■ Your assignment ■
Scan the records for the word "крупяные". Copy each line that includes it.

Records from a collection:

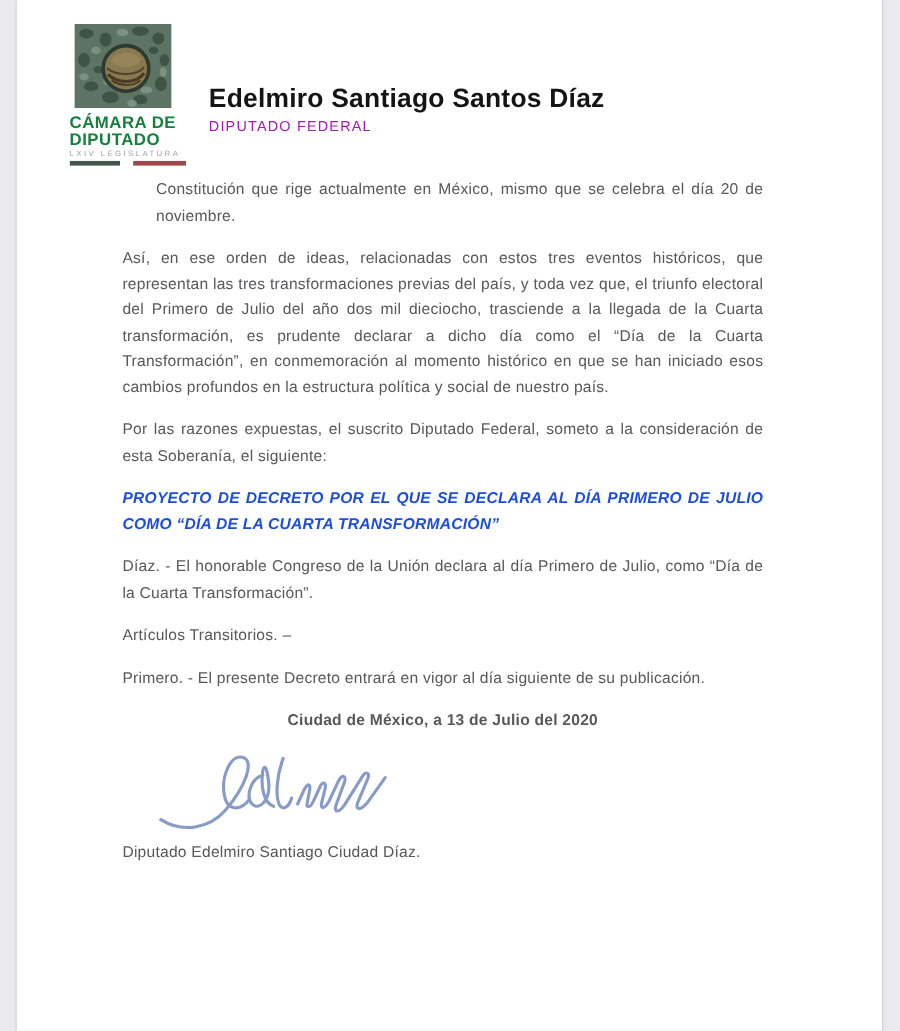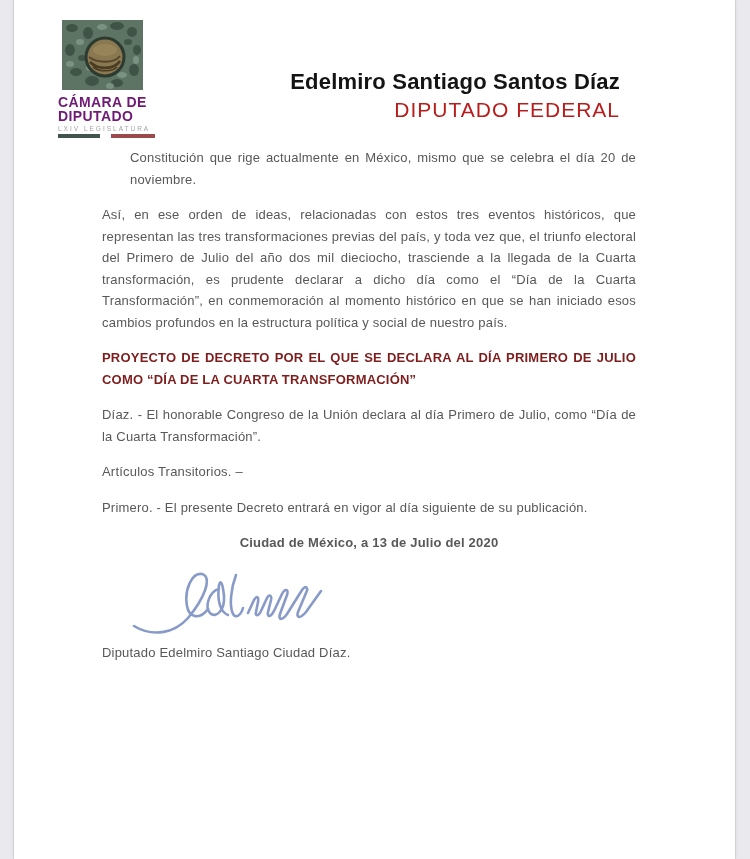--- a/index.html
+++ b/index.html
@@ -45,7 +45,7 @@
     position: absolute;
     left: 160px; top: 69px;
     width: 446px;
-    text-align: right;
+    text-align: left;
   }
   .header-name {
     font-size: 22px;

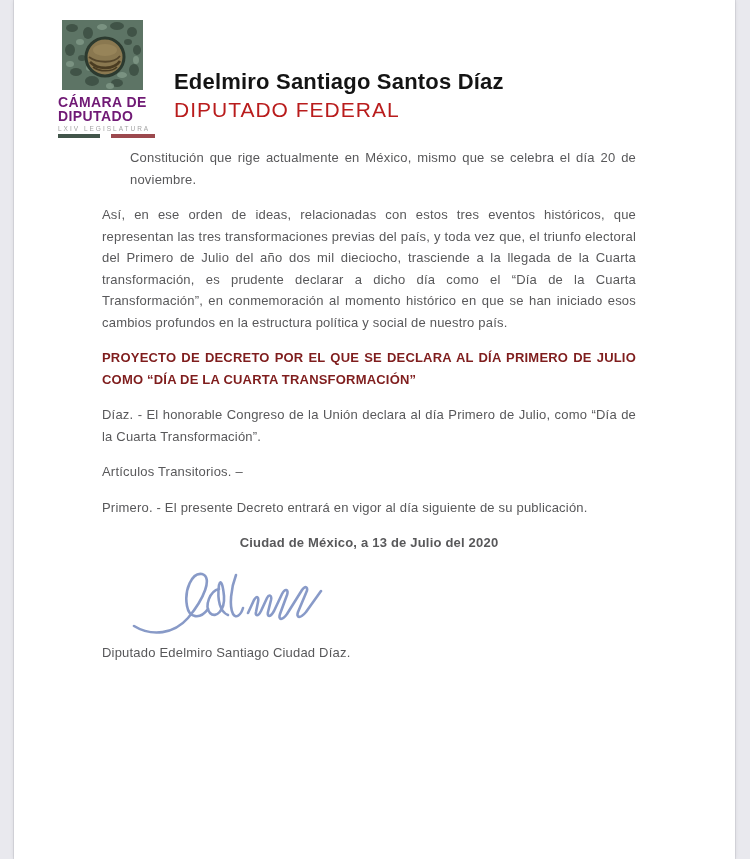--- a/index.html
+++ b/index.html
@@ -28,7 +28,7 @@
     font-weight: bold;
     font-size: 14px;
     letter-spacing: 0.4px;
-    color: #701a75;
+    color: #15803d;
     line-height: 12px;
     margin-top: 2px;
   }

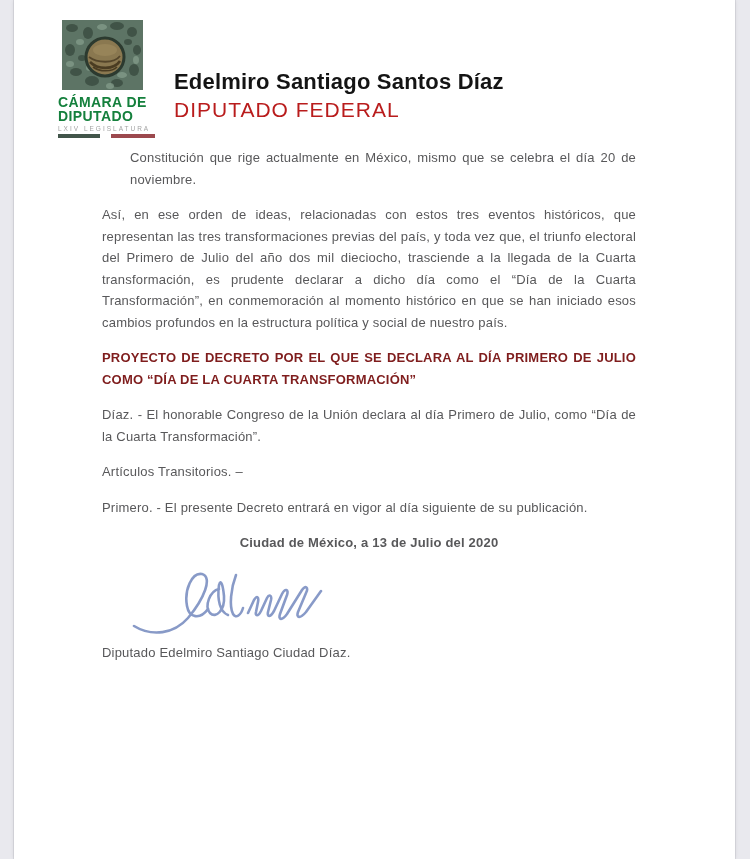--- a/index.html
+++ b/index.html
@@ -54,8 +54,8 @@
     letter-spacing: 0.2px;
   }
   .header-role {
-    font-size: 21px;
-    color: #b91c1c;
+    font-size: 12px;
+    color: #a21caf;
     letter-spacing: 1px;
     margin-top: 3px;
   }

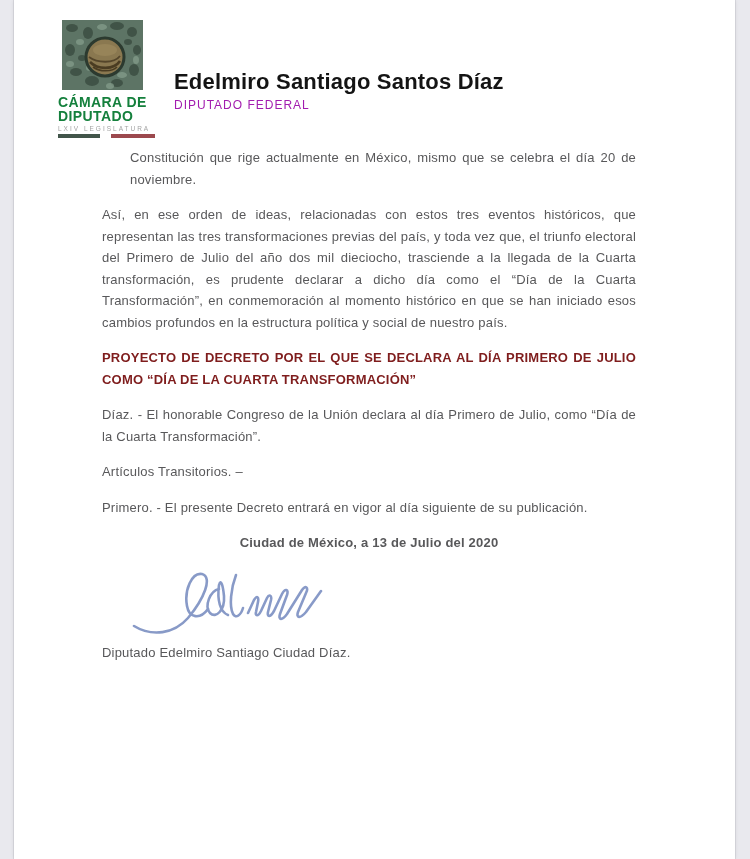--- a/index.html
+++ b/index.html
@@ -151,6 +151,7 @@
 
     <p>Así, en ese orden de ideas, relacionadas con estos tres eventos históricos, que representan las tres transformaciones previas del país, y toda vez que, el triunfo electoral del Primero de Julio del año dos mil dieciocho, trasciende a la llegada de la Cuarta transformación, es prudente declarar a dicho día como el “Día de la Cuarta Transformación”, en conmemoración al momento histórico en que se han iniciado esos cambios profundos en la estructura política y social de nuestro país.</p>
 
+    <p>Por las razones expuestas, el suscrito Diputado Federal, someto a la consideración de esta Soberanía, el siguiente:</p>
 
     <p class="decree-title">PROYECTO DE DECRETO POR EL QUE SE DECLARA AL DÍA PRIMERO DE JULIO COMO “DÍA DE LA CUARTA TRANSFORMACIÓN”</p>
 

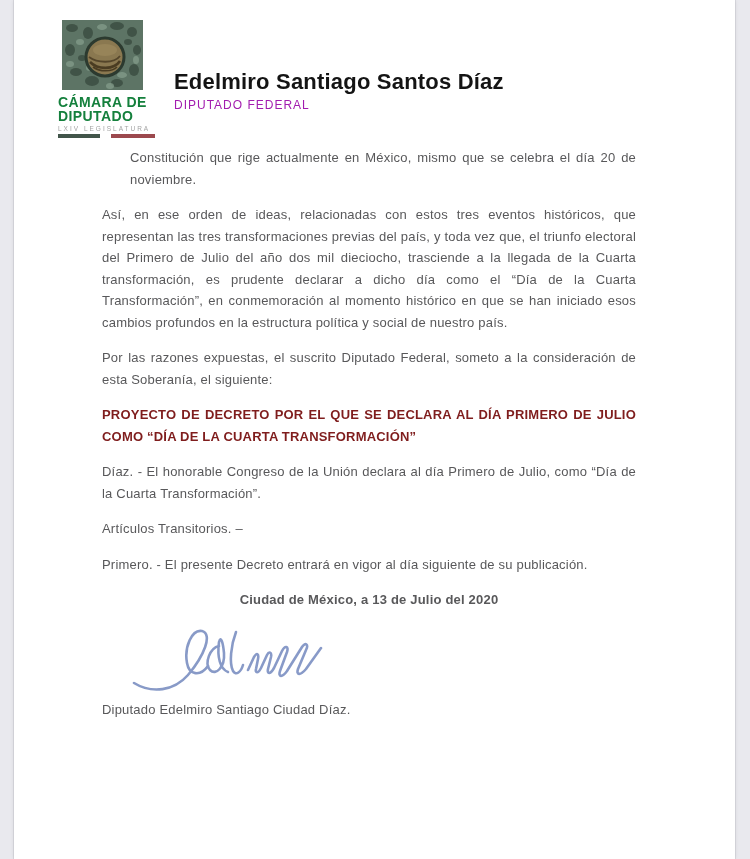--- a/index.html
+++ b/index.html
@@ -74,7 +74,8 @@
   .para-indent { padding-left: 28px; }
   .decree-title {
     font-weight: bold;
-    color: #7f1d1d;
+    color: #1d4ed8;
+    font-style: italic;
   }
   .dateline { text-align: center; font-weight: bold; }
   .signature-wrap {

* * *

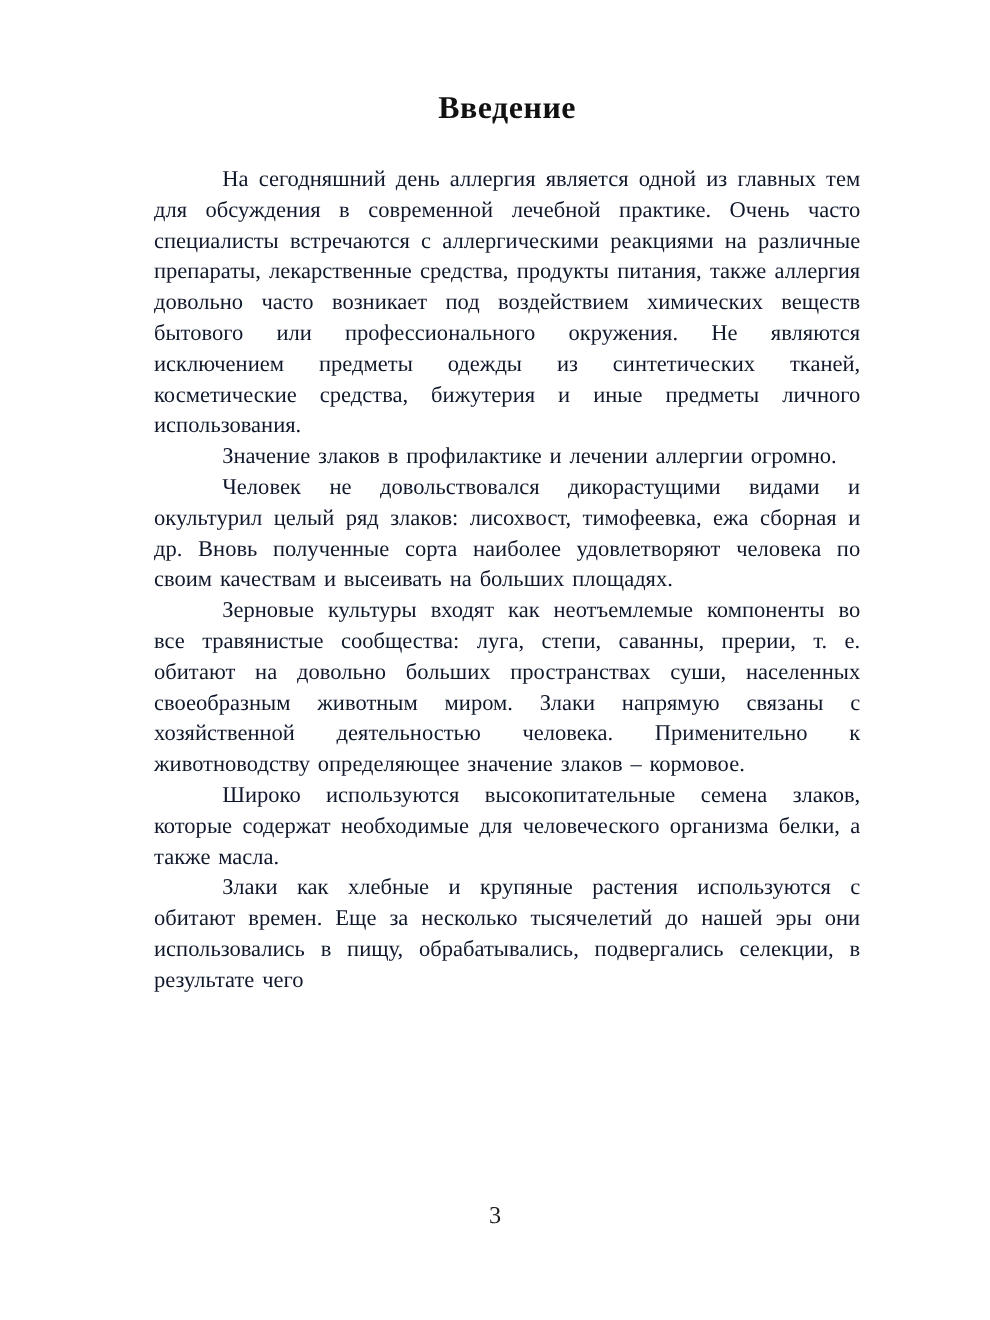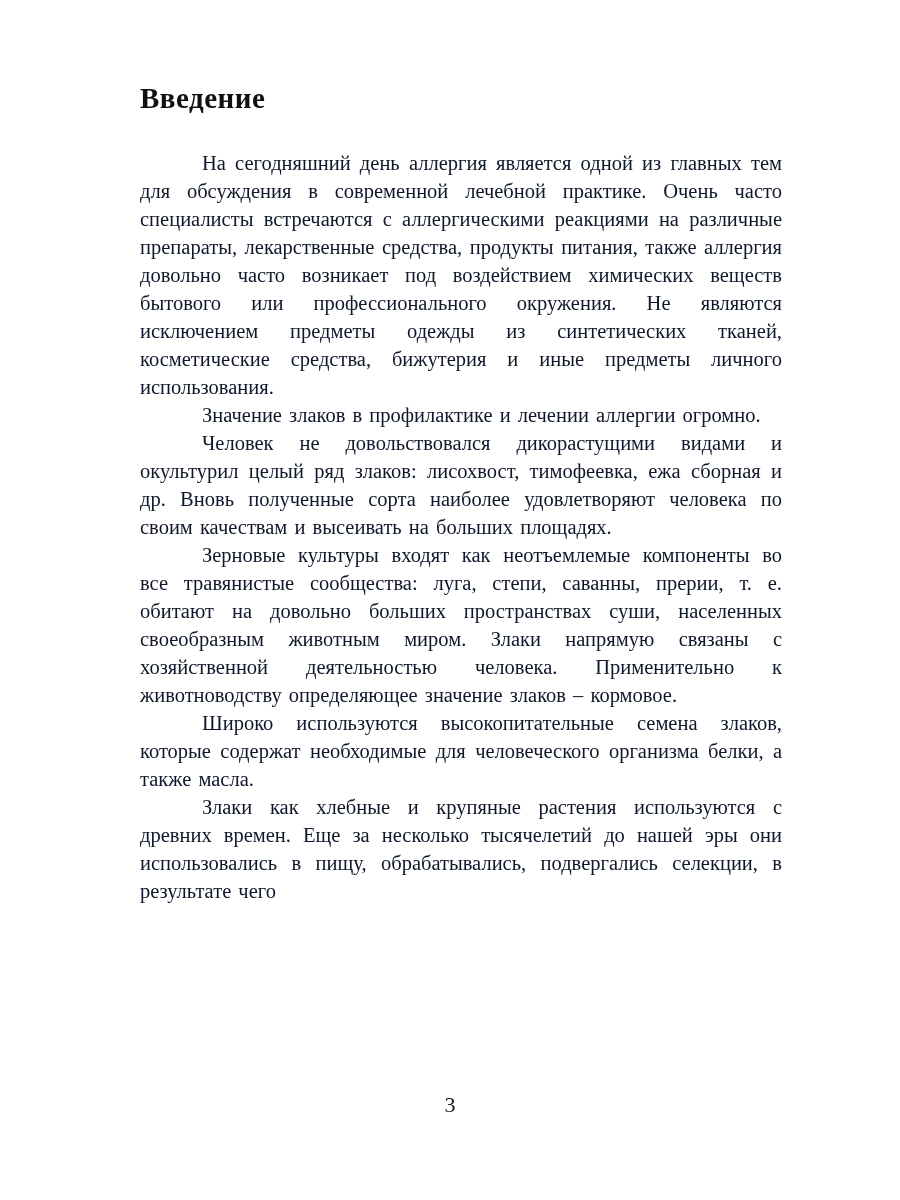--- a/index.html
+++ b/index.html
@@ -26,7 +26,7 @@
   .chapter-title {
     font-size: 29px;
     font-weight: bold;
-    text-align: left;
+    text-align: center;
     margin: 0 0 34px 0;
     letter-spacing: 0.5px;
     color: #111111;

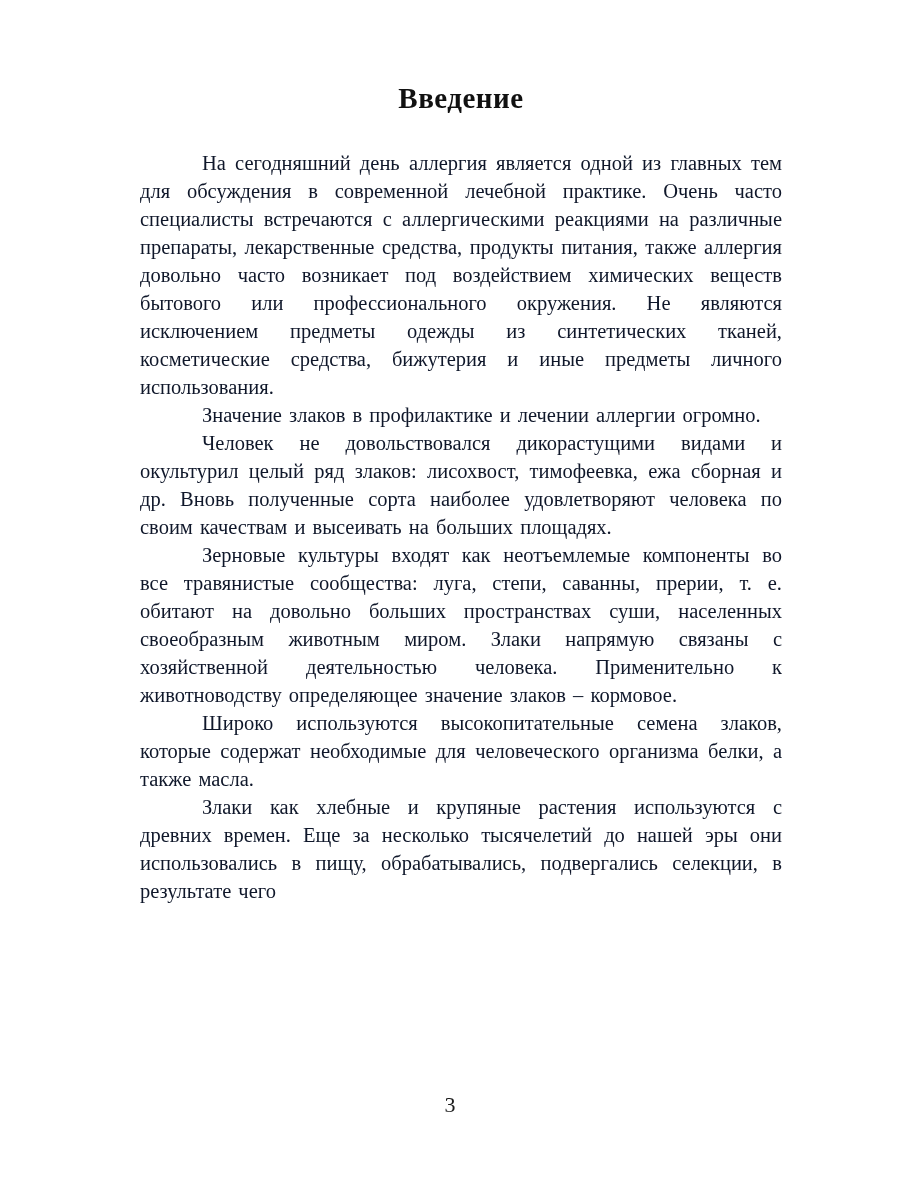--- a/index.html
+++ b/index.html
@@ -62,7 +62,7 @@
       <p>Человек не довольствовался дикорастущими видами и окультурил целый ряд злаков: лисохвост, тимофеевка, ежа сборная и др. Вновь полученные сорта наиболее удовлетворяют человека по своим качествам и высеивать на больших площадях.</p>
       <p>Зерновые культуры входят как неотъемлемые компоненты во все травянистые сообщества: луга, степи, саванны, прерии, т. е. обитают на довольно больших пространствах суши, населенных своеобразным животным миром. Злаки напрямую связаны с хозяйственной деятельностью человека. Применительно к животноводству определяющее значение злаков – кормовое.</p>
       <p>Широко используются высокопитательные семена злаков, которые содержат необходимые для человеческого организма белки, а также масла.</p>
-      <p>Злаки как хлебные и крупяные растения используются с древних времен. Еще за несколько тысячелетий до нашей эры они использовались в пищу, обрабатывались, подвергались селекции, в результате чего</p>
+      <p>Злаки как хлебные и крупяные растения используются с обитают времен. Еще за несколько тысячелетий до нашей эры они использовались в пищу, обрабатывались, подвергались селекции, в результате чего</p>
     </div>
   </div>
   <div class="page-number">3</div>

■ Task solution ■
-      <p>Злаки как хлебные и крупяные растения используются с древних времен. Еще за несколько тысячелетий до нашей эры они использовались в пищу, обрабатывались, подвергались селекции, в результате чего</p>
+      <p>Злаки как хлебные и крупяные растения используются с обитают времен. Еще за несколько тысячелетий до нашей эры они использовались в пищу, обрабатывались, подвергались селекции, в результате чего</p>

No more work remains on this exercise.